**PROBLEM**
Reproduce each line of the material exactly, minus any picture.

= = =

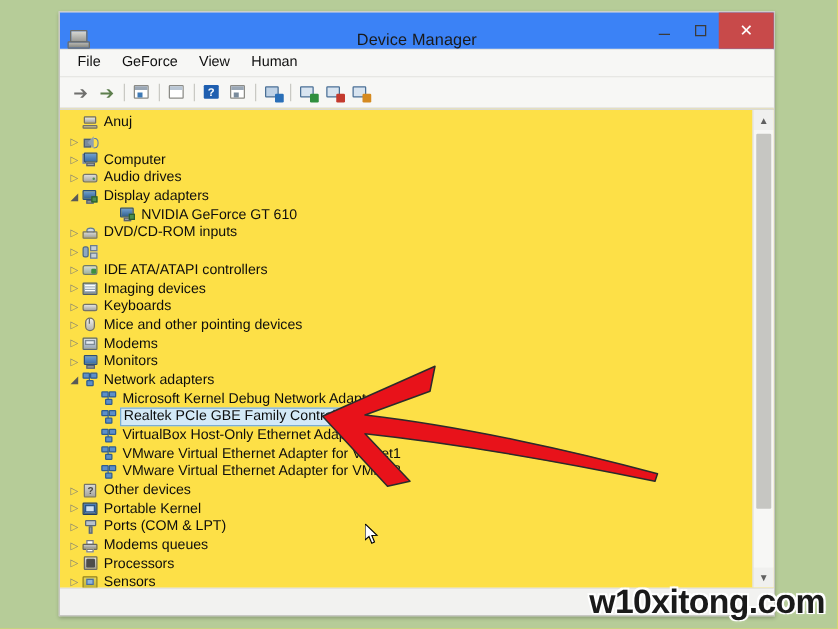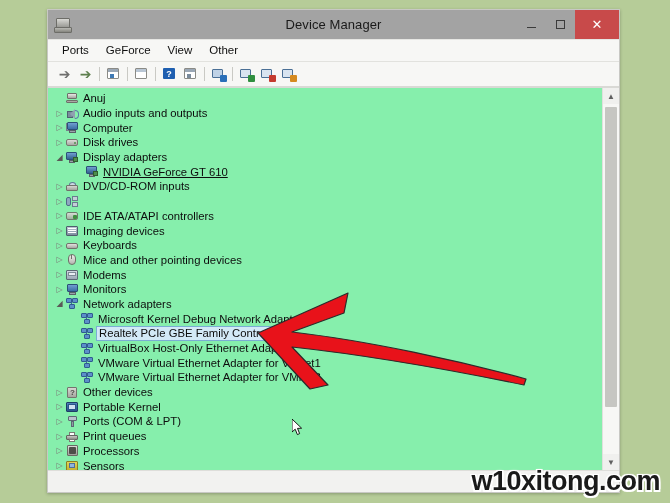"Device Manager" #titlebar { align-items: center -> flex-end; background: #a3a3a3 -> #3b82f6 }
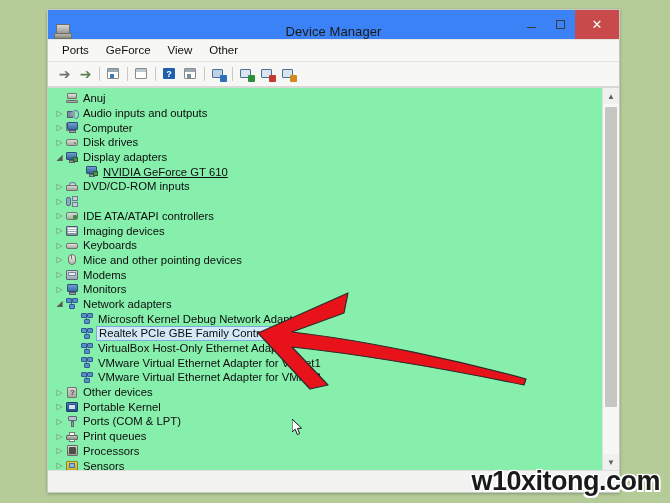"Ports" div.menu-item { text: Ports -> File }
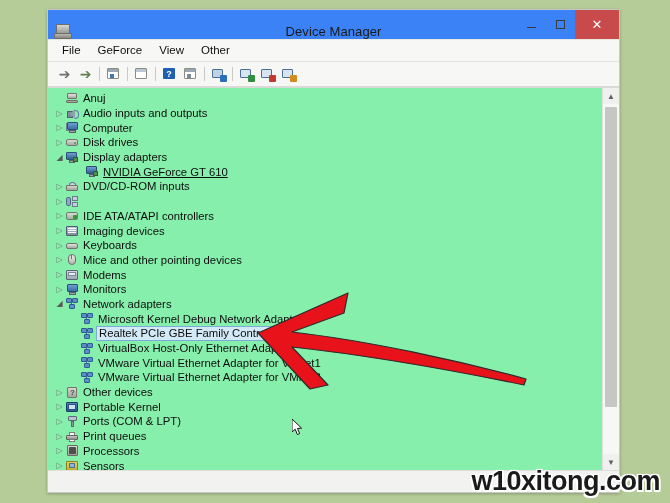"Other" div.menu-item { text: Other -> Human }
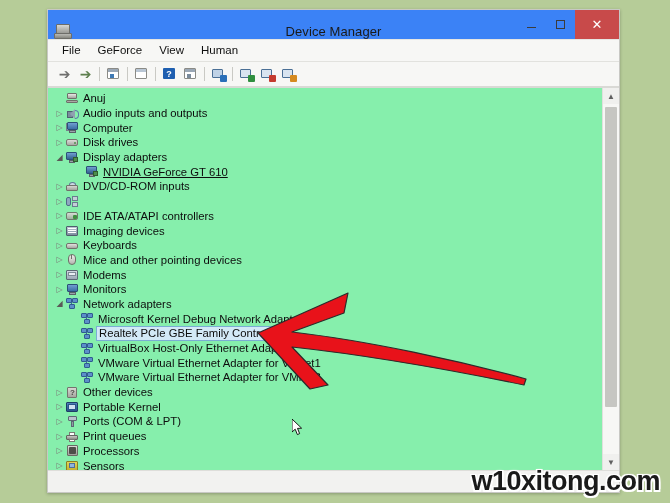"Anuj" #content { background: #86efac -> #fde047 }
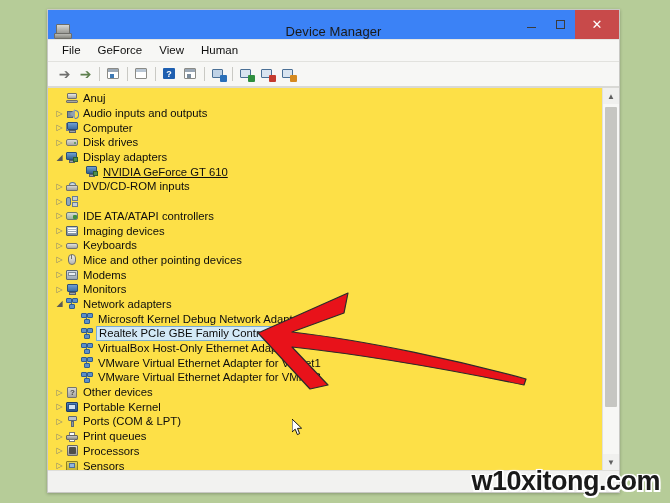"Audio inputs and outputs" span.lbl { html: <span>Audio inputs and outputs</span> -> none }
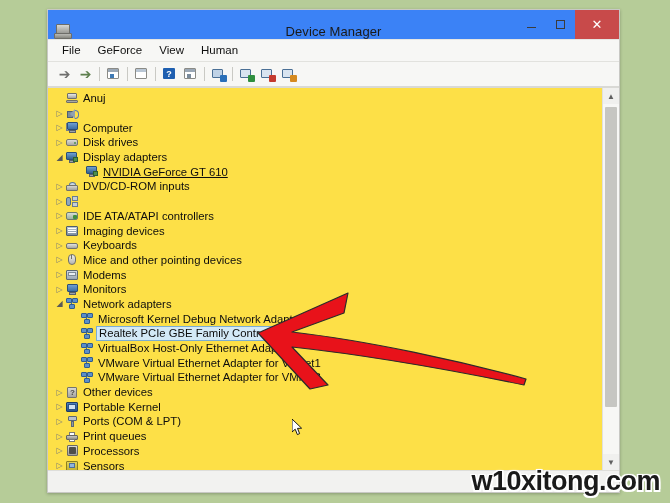"Disk drives" span.lbl { text: Disk -> Audio }
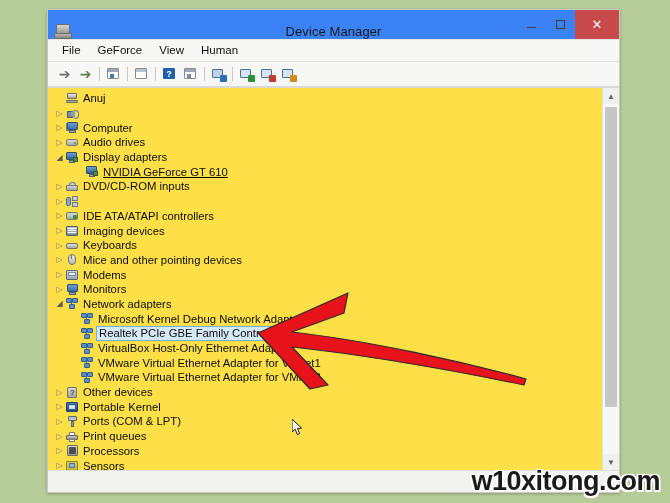"NVIDIA GeForce GT 610" div.row { padding-left: 26px -> 36px; text-decoration: underline -> none }
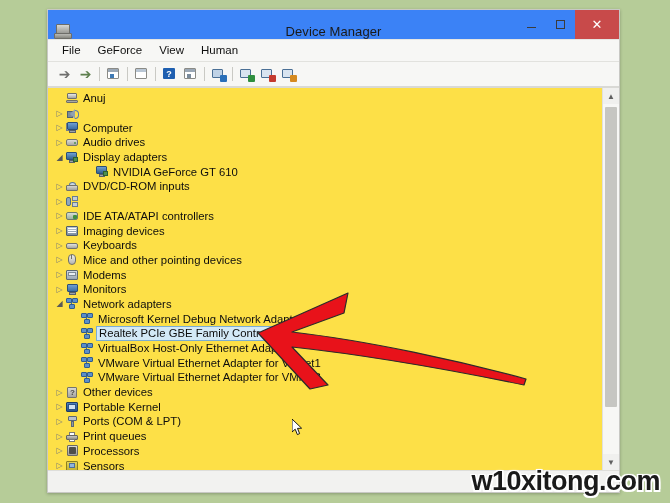"Print queues" span.lbl { text: Print -> Modems }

= = =

**RESPONSE BELOW**
"Device Manager" #titlebar { align-items: center -> flex-end; background: #a3a3a3 -> #3b82f6 }
"Ports" div.menu-item { text: Ports -> File }
"Other" div.menu-item { text: Other -> Human }
"Anuj" #content { background: #86efac -> #fde047 }
"Audio inputs and outputs" span.lbl { html: <span>Audio inputs and outputs</span> -> none }
"Disk drives" span.lbl { text: Disk -> Audio }
"NVIDIA GeForce GT 610" div.row { padding-left: 26px -> 36px; text-decoration: underline -> none }
"Print queues" span.lbl { text: Print -> Modems }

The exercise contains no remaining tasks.